I don’t take that walk anymore. When I do walk at night, I turn instead to India Point Park, let my feet trace paths that haven’t been tainted by a shadow of freshman-year me. I have grown so much since that horrible, nightmarish spring—settled into myself, found people to hold close, mediums who look into my eyes and tell me I exist there, and I believe them. Looking back over the past four years, I have moments to hold tenderly and sweetly—moments when I felt so very alive and so very sure of my own existence. Wearing fancy clothes and spinning in giggly circles the night of Campus Dance my sophomore year with my graduating friends, then lighting sparklers on the lawn in front of our house and drawing hearts in the air. Lying on the roof and looking up at the stars. Making pancakes in the kitchen in the early Sunday morning sun. 

And yet, this specter of my freshman-year self continues to haunt me, just out of sight, pulling at the edge of my peripheral vision, daring me to make eye contact. Especially on warm April days, I feel them whispering in my ear, threatening to pull me down. I’m not you anymore, I want to say. I want to hold them close, tell them it gets better. So much better. But I know they wouldn’t believe me. In many ways, in their darkness and emptiness, they are still so much stronger than the fragile, beautiful life I’ve tried my very hardest to build here. How do you know it won’t get worse again? And they’d be right. I don’t. I don’t.
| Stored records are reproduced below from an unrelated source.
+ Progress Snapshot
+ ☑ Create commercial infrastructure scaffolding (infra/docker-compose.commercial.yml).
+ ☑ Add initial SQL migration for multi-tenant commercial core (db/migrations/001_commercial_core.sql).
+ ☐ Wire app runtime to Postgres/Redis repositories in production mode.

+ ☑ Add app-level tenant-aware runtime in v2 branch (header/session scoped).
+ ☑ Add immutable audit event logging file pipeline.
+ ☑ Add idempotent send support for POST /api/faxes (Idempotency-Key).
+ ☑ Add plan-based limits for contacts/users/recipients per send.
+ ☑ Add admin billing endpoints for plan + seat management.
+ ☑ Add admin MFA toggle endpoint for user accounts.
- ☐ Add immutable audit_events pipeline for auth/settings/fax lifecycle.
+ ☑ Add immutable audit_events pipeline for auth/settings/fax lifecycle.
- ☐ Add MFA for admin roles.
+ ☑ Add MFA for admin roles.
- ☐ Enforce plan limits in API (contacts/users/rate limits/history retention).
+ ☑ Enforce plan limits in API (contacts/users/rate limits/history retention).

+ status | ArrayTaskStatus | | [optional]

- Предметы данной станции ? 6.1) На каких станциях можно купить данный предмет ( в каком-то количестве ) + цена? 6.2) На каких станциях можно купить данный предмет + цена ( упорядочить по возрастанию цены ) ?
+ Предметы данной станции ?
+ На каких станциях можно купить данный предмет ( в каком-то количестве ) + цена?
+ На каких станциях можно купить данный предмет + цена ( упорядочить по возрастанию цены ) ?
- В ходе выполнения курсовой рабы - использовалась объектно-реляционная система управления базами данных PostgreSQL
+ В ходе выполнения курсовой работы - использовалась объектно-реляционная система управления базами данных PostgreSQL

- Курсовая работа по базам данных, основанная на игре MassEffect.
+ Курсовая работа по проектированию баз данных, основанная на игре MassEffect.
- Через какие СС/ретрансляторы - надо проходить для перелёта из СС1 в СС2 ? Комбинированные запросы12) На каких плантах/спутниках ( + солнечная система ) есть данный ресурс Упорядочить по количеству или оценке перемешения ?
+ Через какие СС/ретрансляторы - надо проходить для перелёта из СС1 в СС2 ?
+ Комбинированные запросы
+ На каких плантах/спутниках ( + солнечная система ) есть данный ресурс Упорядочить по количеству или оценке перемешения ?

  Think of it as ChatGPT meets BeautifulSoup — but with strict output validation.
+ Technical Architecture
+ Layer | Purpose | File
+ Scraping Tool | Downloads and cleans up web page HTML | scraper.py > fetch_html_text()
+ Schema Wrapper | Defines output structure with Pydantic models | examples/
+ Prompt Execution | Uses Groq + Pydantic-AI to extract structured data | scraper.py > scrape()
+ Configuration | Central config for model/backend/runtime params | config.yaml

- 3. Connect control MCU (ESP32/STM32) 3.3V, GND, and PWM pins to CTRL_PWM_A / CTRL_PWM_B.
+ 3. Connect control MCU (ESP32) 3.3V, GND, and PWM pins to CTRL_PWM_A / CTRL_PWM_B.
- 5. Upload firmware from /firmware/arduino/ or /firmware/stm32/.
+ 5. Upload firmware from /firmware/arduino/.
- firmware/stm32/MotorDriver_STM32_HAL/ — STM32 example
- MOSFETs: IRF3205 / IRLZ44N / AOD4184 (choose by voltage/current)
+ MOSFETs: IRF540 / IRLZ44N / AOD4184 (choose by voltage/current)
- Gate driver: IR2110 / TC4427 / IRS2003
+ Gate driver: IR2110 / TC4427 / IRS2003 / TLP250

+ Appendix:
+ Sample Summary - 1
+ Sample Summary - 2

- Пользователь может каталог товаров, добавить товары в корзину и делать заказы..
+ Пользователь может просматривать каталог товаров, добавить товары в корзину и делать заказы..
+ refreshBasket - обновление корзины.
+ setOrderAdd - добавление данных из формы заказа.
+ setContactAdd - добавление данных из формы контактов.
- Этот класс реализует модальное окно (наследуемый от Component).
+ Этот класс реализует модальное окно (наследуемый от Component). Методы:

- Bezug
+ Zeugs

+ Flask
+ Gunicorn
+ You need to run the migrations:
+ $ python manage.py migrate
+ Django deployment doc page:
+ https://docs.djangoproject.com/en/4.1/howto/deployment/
This April is the saddest I’ve felt since freshman year. I’ve been finding myself constantly on the verge of tears, gritting my teeth through work meetings and classes and collapsing in a weepy heap on my floor as soon as I get home. More often than I have in past years, I’ve been getting startled by people saying my name, looking me in the eyes. The tell-tale signs of slipping away. And there’s something tantalizing about it, the desire to end college the way I started it, alone and ghostly under the late-spring sun.

But I refuse to let myself make spring the season of disappearing. Truly, it’s not right that so many things in our lives end in spring—how am I supposed to reconcile the way everything in the world is coming back to life when I’m left gripping at incomplete endings and goodbyes? At the beginning of this month, I got my heart broken in a way that shattered me from the inside out, sent me flying back into the comforting embrace of freshman year me’s: See, it wasn’t even worth trying. I told you it would end up this way. Two days later, I got a sword framed by two daffodils tattooed on my sternum. Symbols of spring, of rebirth, of getting cut down and coming back again anyway. I’m trying to think of it as a way to reach back to my freshman year self, to hold their hand through the harshness of the spring sun. To be gentle with them, and beg them to be gentle with me. Sure, maybe it’s a curse, but I’m sorry, honey, we’re just going to have to keep coming back. I want this April to be something other than the second-worst April in my life. If anything, maybe it’ll be the one that teaches me to live—half-faded, but live anyway.